2. Le désir féminin a mis du temps à s’assumer (et il reste du boulot)
Celles qui franchissent la porte du sex-shop parisien de Delphine “en parlent très simplement”, assure la gérante de l’endroit. Sauf qu’il n’en a pas toujours été ainsi. “Les femmes doivent être désirables mais si vous en faites des désirantes, c’est une autre histoire”, s’exclame la gynécologue Odile Buisson, qui fut la première à réaliser des échographies du clitoris pour mieux connaître son fonctionnement. Aujourd’hui, “les femmes ont une vie sexuelle plus diversifiée, renchérit Nathalie Bajos, sociologue et co-auteure d’une excellente enquête sur la sexualité des Français, elles ont plus de partenaires, des pratiques sexuelles plus diverses et une vie sexuelle plus longue aussi.” N’empêche, c’est encore “mal connoté, une femme qui va vers un homme”, tempère Elisa Brune, auteure et artiste-peintre. “Il faut plusieurs années pour qu’un conditionnement disparaisse.”

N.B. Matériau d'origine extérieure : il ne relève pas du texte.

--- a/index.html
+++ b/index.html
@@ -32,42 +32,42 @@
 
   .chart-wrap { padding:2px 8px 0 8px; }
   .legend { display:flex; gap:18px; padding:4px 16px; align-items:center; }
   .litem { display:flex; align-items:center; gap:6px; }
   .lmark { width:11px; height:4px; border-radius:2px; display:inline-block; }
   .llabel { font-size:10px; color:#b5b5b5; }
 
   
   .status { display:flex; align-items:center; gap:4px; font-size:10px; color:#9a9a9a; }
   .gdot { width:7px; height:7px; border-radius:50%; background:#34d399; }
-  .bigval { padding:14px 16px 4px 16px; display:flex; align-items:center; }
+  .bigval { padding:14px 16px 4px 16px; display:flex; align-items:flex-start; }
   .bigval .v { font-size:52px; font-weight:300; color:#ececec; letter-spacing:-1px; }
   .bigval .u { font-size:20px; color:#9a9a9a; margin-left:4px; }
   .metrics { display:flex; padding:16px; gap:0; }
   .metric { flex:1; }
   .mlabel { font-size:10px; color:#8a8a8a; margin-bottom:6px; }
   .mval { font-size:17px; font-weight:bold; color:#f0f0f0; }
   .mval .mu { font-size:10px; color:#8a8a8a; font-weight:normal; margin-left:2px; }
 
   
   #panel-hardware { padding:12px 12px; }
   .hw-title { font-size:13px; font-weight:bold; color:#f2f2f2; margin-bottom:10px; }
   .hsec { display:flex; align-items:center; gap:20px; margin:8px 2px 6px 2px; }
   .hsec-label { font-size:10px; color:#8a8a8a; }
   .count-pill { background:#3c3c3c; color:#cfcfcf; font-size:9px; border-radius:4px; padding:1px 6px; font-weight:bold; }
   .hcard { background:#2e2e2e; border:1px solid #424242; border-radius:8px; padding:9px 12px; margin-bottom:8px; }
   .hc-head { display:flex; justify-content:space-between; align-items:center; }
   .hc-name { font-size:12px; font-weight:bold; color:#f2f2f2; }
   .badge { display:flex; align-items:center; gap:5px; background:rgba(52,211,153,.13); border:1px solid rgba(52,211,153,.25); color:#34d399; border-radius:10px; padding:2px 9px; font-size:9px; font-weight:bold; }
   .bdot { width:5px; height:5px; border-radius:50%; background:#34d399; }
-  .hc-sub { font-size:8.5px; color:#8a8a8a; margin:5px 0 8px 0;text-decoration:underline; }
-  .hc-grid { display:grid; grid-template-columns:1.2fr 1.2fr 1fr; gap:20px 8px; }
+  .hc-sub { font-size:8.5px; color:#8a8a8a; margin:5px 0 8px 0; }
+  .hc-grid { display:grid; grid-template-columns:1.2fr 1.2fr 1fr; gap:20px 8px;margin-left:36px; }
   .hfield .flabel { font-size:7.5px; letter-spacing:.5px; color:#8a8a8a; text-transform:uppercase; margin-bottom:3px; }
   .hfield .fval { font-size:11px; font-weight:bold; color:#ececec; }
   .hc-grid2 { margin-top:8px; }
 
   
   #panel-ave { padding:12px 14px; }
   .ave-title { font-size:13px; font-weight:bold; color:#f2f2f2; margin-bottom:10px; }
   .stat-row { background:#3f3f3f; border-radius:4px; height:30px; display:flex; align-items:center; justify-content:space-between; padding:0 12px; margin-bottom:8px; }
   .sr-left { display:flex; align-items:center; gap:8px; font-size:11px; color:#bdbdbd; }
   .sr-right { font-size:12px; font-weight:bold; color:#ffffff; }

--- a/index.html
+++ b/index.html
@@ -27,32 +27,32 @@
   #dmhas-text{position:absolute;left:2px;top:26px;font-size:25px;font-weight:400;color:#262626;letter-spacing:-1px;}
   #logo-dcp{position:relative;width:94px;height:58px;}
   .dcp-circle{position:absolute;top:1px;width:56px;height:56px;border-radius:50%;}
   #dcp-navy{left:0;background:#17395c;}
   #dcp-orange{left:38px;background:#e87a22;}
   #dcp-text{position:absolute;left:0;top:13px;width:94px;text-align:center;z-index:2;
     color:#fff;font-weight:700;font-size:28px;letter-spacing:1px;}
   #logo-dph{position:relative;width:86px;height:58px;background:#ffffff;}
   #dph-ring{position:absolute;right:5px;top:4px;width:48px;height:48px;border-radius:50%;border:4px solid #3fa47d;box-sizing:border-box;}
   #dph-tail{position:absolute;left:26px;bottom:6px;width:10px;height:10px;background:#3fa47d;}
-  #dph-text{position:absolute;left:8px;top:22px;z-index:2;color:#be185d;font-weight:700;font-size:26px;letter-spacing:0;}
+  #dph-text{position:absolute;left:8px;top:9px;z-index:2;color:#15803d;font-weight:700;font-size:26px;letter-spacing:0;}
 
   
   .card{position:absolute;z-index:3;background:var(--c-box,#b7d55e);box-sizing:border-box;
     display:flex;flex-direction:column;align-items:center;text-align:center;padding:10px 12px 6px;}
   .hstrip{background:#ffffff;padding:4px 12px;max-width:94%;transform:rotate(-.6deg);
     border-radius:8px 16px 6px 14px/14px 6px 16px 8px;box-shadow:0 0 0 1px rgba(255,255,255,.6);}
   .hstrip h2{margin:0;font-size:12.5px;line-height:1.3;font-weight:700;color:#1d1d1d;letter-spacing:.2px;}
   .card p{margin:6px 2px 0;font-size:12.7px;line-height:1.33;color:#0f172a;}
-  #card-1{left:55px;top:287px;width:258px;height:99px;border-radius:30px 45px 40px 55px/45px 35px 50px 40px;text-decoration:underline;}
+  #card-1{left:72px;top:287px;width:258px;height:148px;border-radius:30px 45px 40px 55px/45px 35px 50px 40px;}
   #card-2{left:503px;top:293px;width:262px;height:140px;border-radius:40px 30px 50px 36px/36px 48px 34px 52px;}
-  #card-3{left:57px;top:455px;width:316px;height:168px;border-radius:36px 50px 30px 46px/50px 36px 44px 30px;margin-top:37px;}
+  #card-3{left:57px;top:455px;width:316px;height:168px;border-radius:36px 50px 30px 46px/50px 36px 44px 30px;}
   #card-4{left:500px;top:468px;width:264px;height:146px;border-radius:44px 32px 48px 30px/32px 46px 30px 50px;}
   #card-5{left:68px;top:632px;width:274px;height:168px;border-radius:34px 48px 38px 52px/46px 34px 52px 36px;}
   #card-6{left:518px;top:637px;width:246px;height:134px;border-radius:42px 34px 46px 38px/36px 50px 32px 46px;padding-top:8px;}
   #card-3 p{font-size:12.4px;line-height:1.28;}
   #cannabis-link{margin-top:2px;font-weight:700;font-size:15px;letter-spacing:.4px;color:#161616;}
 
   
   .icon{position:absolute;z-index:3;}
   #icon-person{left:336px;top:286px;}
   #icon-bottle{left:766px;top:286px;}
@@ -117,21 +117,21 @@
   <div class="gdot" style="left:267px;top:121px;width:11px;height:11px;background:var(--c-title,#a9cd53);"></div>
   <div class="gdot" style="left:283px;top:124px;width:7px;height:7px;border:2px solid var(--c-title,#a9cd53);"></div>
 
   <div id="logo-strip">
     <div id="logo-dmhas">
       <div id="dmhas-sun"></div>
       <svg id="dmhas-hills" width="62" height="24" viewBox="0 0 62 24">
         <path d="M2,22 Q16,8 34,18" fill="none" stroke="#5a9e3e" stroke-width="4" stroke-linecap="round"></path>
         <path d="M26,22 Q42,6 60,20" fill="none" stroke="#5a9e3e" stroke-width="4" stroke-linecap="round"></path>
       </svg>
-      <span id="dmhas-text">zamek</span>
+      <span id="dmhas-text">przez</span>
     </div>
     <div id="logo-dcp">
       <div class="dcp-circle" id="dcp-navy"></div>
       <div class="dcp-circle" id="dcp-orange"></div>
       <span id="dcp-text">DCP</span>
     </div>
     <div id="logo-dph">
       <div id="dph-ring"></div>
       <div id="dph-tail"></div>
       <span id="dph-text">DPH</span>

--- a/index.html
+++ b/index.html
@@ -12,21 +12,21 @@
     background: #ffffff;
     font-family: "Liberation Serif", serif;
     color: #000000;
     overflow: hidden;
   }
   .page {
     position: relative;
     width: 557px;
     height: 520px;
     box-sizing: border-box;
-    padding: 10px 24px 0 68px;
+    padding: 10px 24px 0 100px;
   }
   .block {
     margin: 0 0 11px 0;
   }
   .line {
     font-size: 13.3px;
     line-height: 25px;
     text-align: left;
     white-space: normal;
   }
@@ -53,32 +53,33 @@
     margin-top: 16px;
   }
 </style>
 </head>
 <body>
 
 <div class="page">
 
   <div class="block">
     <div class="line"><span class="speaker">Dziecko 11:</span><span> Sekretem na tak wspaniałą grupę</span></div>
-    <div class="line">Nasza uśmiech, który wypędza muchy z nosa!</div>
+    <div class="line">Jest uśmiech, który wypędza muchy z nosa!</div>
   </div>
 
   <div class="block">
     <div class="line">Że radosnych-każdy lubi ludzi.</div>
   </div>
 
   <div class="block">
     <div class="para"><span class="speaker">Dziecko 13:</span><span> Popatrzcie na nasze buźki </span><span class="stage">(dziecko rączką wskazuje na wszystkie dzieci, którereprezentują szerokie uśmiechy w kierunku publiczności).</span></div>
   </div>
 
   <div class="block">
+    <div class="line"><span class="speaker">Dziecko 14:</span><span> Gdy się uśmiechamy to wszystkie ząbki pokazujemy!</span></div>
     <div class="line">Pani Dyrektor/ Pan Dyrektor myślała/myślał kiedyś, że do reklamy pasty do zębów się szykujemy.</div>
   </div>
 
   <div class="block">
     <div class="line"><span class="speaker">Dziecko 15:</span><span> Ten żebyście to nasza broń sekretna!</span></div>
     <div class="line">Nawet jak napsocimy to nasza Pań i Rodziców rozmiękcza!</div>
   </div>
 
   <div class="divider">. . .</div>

3. Le désir féminin peut évidemment être déconnecté des sentiments amoureux
Il subsiste encore l’idée (évidemment fausse) selon laquelle la femme ne fait l’amour qu’amoureuse. Elisa Brune parle d’un “conflit entre le coeur et le corps” et affirme que les femmes -tout comme les hommes- “peuvent avoir une sexualité explosive avec quelqu’un qui n’est pas du tout leur tasse de thé” et vice versa. Nelly, étudiante de 22 ans, le dit clairement: “Ce n’est pas parce qu’on désire quelqu’un qu’on l’aime forcément”. Et de conclure que “c’est plus facile pour les garçons” qui passent pour des Don Juan alors que les filles, elles, passent vite pour des “putes”. Et si, pour finir, il fallait ne retenir qu’une seule phrase de ce 52 minutes, on choisirait celle-ci, prononcée par Michelle, 74 ans, qui, on imagine, sait de quoi elle parle: “Le désir, c’est ce qui fait vivre.”